Given the rapidly increasing usage of industry-specific terminology, clear definitions of KPIs add greatly to the reader’s understanding of exactly what is being measured and allow comparisons. With companies applying their own indicators, an explanation of the components of a metric and how it is calculated is vital.

Reconciliation to GAAP

Where the amounts measured are financial but are not commonly known measures in the context of financial statements, it is good practice to explain any differences. A reconciliation should therefore be provided between accounting measures and non-GAAP measures.

Purpose

It is important for management to explain - what makes a performance indicator “key”? The starting point for choosing which performance indicators are key to a particular company could be those that the Board of Directors uses to manage the business and use as inputs to make key decisions.

Changes in KPIs

Comparability over time is a key principle of good corporate reporting.
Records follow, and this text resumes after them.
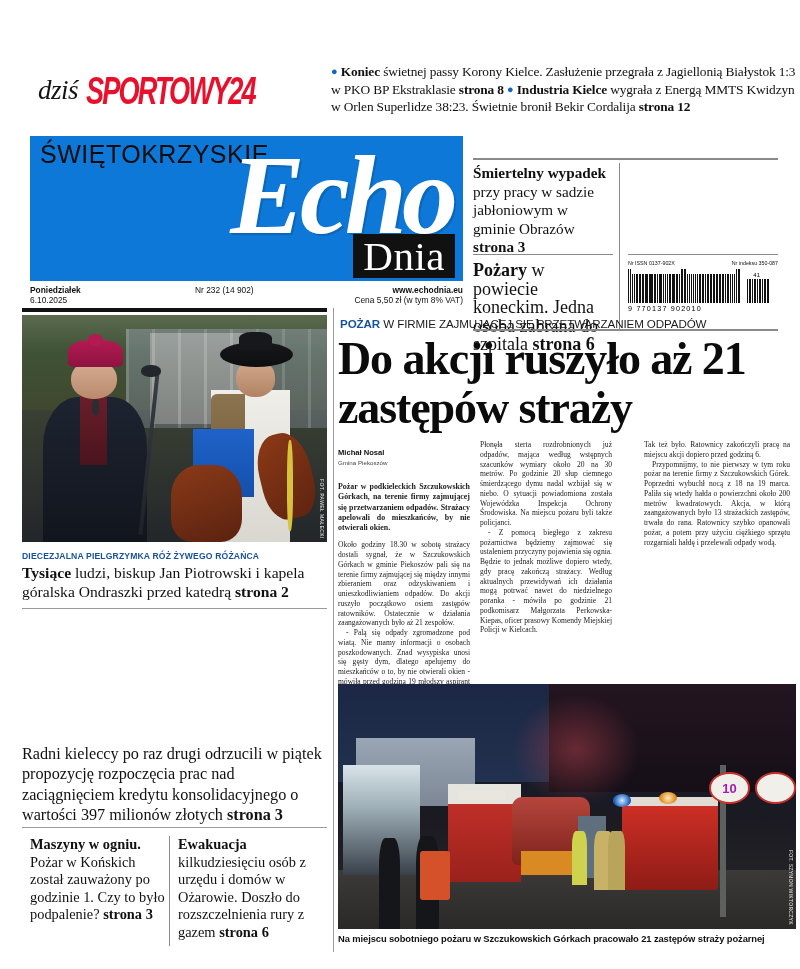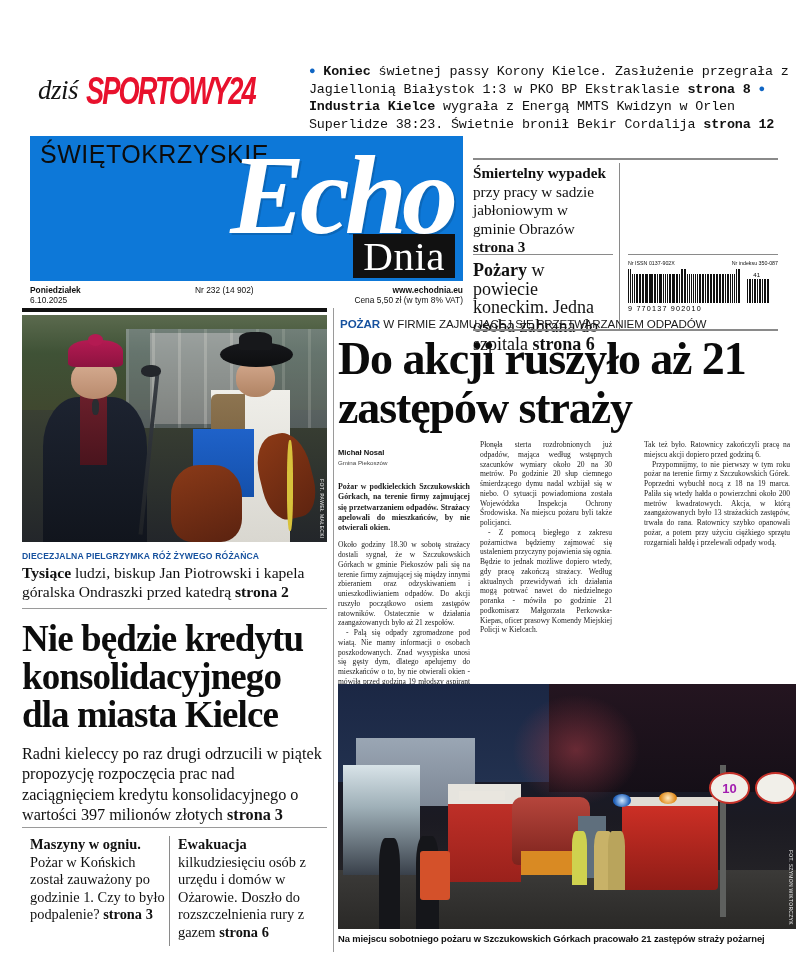--- a/index.html
+++ b/index.html
@@ -31,8 +31,8 @@
     white-space: nowrap;
   }
   .promo-text {
-    margin-left: 12px; margin-top: 8px; width: 548px;
-    font-family: Liberation Mono, monospace;
+    margin-left: 34px; margin-top: 8px; width: 548px;
+    font-family: Liberation Serif, serif;
     font-size: 13.4px; line-height: 17.6px; color: #111;
     letter-spacing: -0.15px;
   }

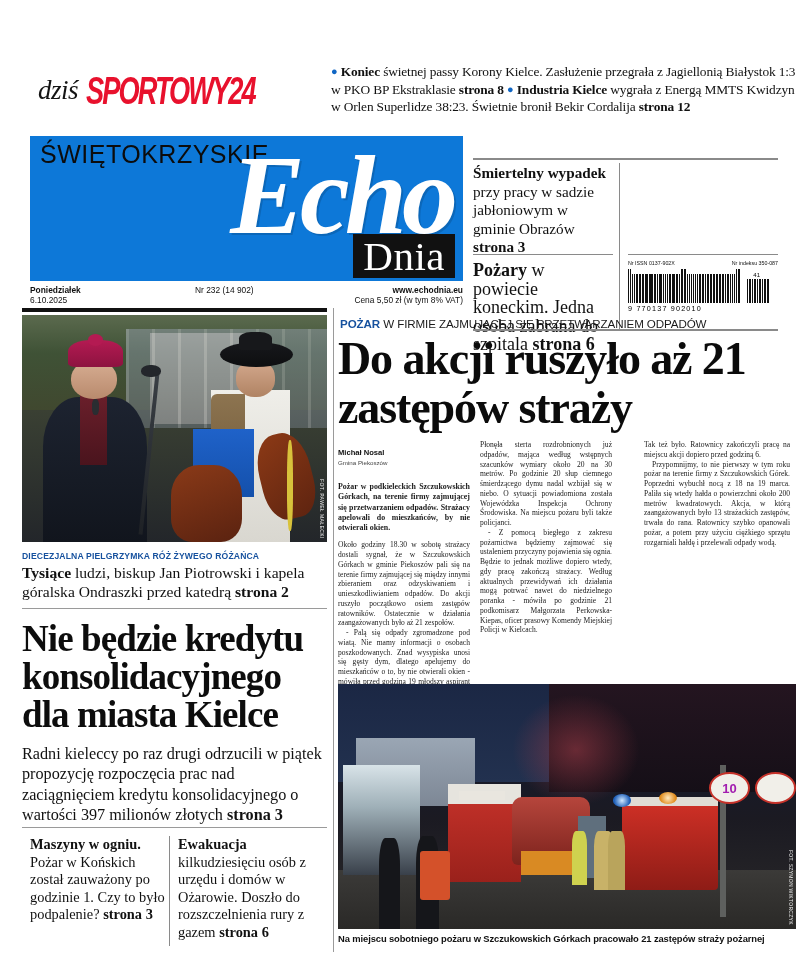--- a/index.html
+++ b/index.html
@@ -454,7 +454,6 @@
   </div>
 
   <div class="rule-grey-1"></div>
-  <div class="big-head-left">Nie będzie kredytu konsolidacyjnego dla miasta Kielce</div>
   <div class="lead-left">
     <span>Radni kieleccy po raz drugi odrzucili w piątek propozycję rozpoczęcia prac nad zaciągnięciem kredytu konsolidacyjnego o wartości 397 milionów złotych </span><b>strona 3</b>
   </div>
When changes are made to the KPIs, either in terms of the KPIs used or how they are calculated - these changes need to be explained.

How we look at it

On the back of heightened IPO activity followed by lackluster performance and subdued IPO activity over the last 18 months, the above amendments seem to be an effort to bolster investor confidence and bring more transparency to IPO pricing process through increased disclosures by reducing the information asymmetry between the issuer and the investor. Indian capital markets are taking a lead in the level of disclosure issuer companies are required to make in relation to KPIs.

Companies should carefully evaluate and determine what would be categorized as KPI for them, the relevant industry benchmarks, the appropriateness of KPIs (especially modifying GAAP recognition and measurement principles to produce non-GAAP measures) that best depicts business performance and impacts the basis of issue price.

The committee of independent directors would need to recommend that the price band is justified based on quantitative factors / KPIs. This puts an onerous responsibility on independent directors since providing such recommendation would generally involve exercise of significant judgement by such directors.

  • The committee of independent directors would need to recommend that the price band is justified based on quantitative factors / KPIs. This puts an onerous responsibility on independent directors since providing such recommendation would generally involve exercise of significant judgement by such directors.